In this cross-sectional study, implementation is measured once, while it ideally should be measured several times to allow an examination of changes over time [31], and which is needed to measure outcomes like sustainability of new interventions [54]. There are also limitations inherent in cross-sectional research regarding drawing conclusions from regression analysis, as factors can be associated with, rather than predictive of implementation satisfaction. The data collection took several months, which might have led to some differences in the staff’s perception of the implementation process. On the other hand, there was a good response rate (73%) that was consistent across the five hospitals.

Another limitation was that the implementation data, including satisfaction ratings, relied on self-reports which have the potential to be biased. However, a strength was the inclusion of independent outcome data of children documented in patient’s health record. This is also in line with recommendations [33, 48] to include other outcomes, like adoption and penetration within an organisation.

Earlier research has concluded that there is a need for common definitions, measures and tools [34] to study implementations outcomes, as well as to develop better instruments with higher psychometric quality [55]. One strength of this study is that is uses a well-known framework [35], and an earlier piloted instrument [33] to measure implementation. ICQ appears to be a useful measure of implementation of changes in law to safeguard information and help for children of ill parents. However, a weakness is that it is quite long. In the future it might be possible to pare down the measure to three or four items on each subscale and develop a more brief and pragmatic measure. Finally, there are two key strength of this study. It reports on leadership and organisational drivers, which are not commonly empirically examined and reported [31, 56, 57].

Conclusion

The Norwegian strategy to establish the changes in law comprised mostly dissemination efforts, rather than being an implementation strategy. This strategy was not enough to secure equal chances of protection for children with ill parents.
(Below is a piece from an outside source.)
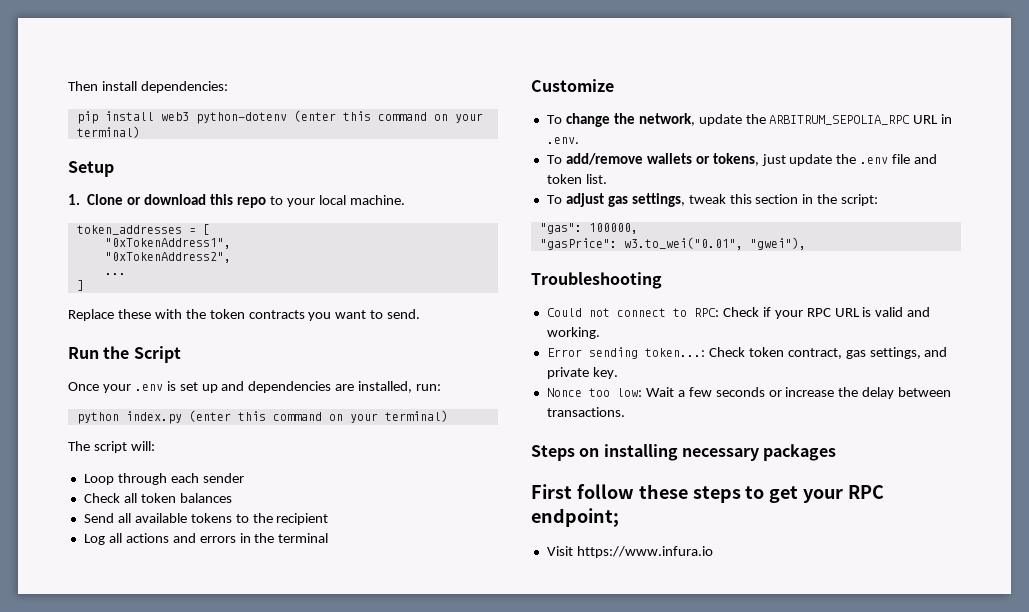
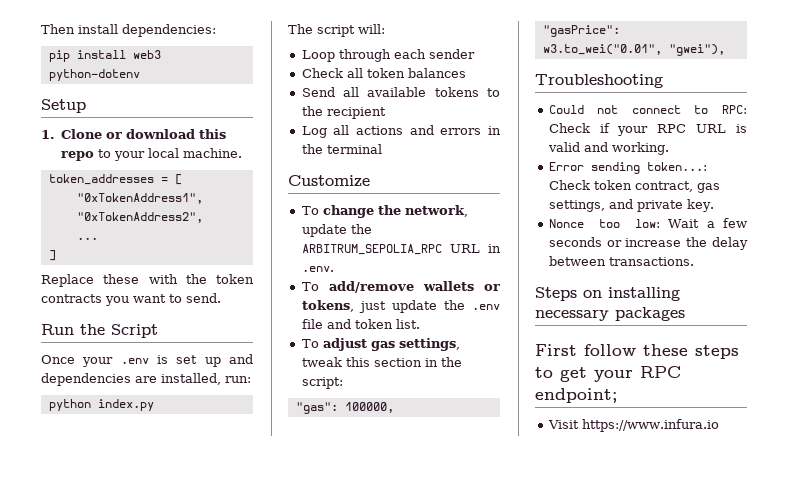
- pip install web3 python-dotenv (enter this command on your terminal)
+ pip install web3 python-dotenv
- python index.py (enter this command on your terminal)
+ python index.py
There were clear implementation differences between the five hospitals, especially in relation to supervision, data support systems and leadership, with the smallest hospital in the most rural location scoring lowest. Leadership, resources and systems intervention were key predictors of implementation satisfaction, with hospital coordinators having a key role, collaborating with other services to establish support for children. Outcome data of how well children were documented in the health records differed between the five hospitals, with the highest scores from the two university hospitals, with the highest implementation scores. In summary, the findings indicate that in the hospitals that invest in leadership, resources and systems intervention, the stakeholders will be both more satisfied with the implementation process and more successful in complying with the new law. To strengthen the implementation support, we recommend national, regional and local implementation teams to be established, making use of decision support data systems, and rapid cycle feedback loops for the leadership at all levels to follow up the implementation process. There is also a need to establish routines for performance assessment (adherence or fidelity checks) and national quality indicators.